É difícil lidar com certas brincadeiras das ovelhas venenosas da igreja. O tom delas é de zoação, mas você sabe que é exatamente o que elas pensam.

— Não tem problema nenhum — Camila começa. — Mas toma cuidado, viu? Tive uma revelação. Sonhei que eu tirava o
demônio do homossexualismo de ti. Você falava com uma voz toda feminina me afrontando.

Pelo amor de Deus, né? Uma revelação? Sofro bullying desde criança por estar na cara que sou gay, e ela vem me falar de revelação? Nunca ninguém precisou de iluminação divina para me chamar de viadinho.

— Nada a ver — digo timidamente, mas com muita raiva.

— Sangue de Cristo, quando é revelação mesmo tem que tomar cuidado — Alice comenta.

— Tem mesmo, ele já tá usando essas pulseiras. — Lívia segura meu pulso com pulseiras de silicone coloridas. — Eu vi
monte de gays usando elas.

Solto um suspiro e dou dois passos para trás revirando os olhos. Fico completamente desconfortável com tanto veneno gospel, começo a ficar vertiginoso.

— Ele já tá com raiva, olha a cara dele — Camila diz, dando uma risada.

Tento me conter o máximo que posso, mas é impossível com essas meninas.

— Vão se foder — digo, meu tom é incisivo.

— Willian? — Camila me olha, boquiaberta.

O sinal finalmente toca, e eu dou passos largos para sala sem esperar ninguém. Minha vontade é de esganar todas elas.

***

Saio da última aula do dia escutando música no meu fone de ouvido. Marty está do meu lado com uma expressão nada
feliz, quando olho para a quadra de esportes vejo o motivo: Pablo aos amassos com uma menina do primeiro ano. Esses varões da igreja estão cada vez piores. São os hormônios?

Estefany chega toda animada do nosso lado.

— Vocês já estão ansiosos para a formatura?

— Sinceramente? Nenhum pouco — digo. — Ainda tá um pouco longe, não acha?

— O ano passa rápido. A gente tem que começar a preparar nossa festa — ela comenta.

— Isso é verdade — Marty diz com uma cara melhor.

Realmente o tempo passa rápido. Parece que foi ontem que nós estávamos iniciando o primeiro ano, e agora, aqui estamos nós faltando menos de um ano para nos formar.

— No momento eu só tô preocupado com o trabalho de filosofia que vale ponto pra prova. Perdi o livro — comento.

— Se eu fosse você, dava um jeito de emprestar esse livro de alguém. — Estefany diz. — Esse trabalho vale quase a metade da prova.

Na frente da escola nos despedimos, e eu monto na teitei.
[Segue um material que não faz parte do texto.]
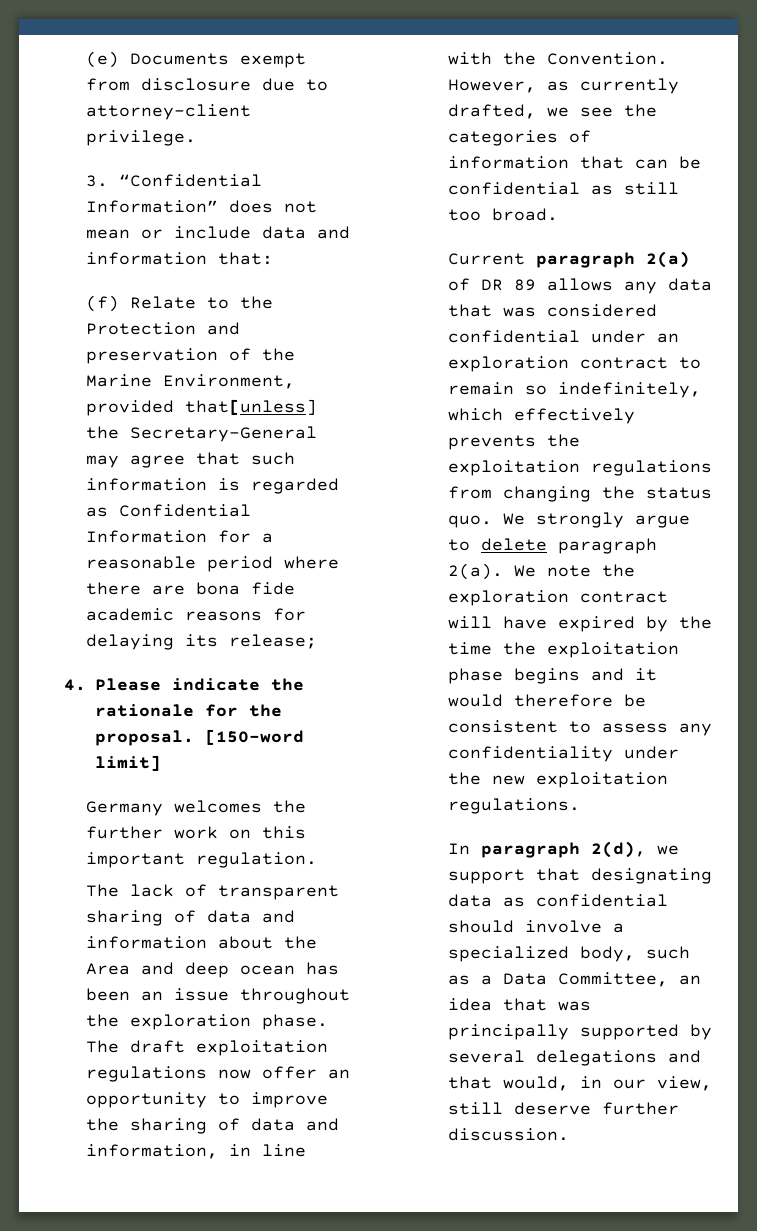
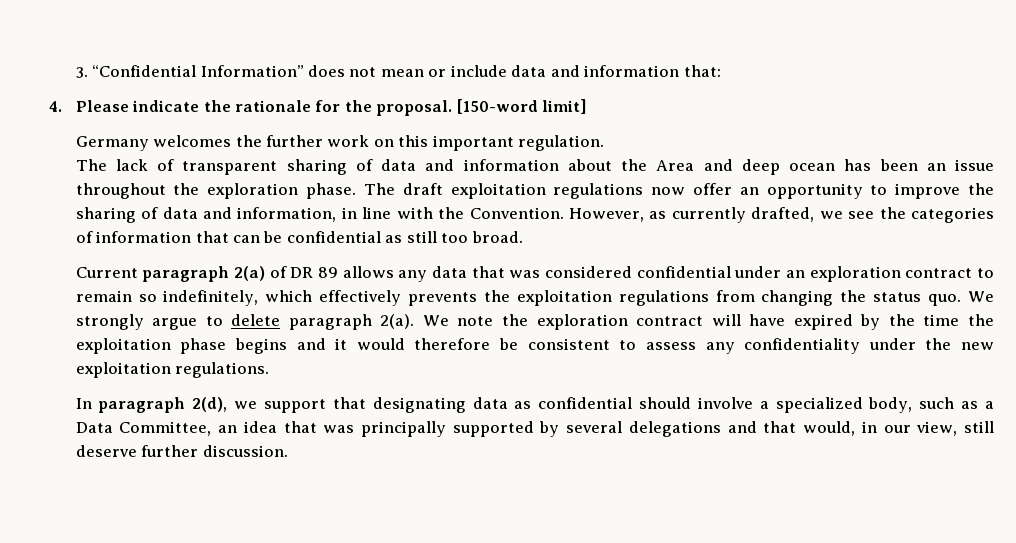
- (e) Documents exempt from disclosure due to attorney-client privilege.
- (f) Relate to the Protection and preservation of the Marine Environment, provided that[unless] the Secretary-General may agree that such information is regarded as Confidential Information for a reasonable period where there are bona fide academic reasons for delaying its release;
Em seguida, Michael se materializa na frente da moto.

— Me dá uma carona aí, pô. — O sorriso aparece em seu rosto.

— Não sei... será? — brinco.

— Bora logo, deixa de graça. — Ele pega minha mochila e monta na teitei. — Ainda não esqueci que me deixou sozinho lá no meio da briga semana passada.

Olho para ele pelo retrovisor enquanto acelero e dou uma risadinha tampando a boca com a mão.

— Me conta, quem apanhou mais? Alguém mais viu?

Ele também ri antes de me responder.

— Acho que foi a Eloisa. Só quem viu foi o pessoal da coordenação que me ajudou a separar as duas.

Comemoro dando uns pulinhos em cima da moto.

— Você não gosta mesmo dela, né? — ele diz.

— E eu deveria? Ela é insuportável. Você gosta porque só pensa com a cabeça de baixo.

— E você tem ciúme que eu sei. — Ele ostenta um sorriso.

— Nenhum pouco — minto com uma risadinha.

O sorriso desaparece do rosto dele. Michael esfrega as mãos na calça jeans colocada.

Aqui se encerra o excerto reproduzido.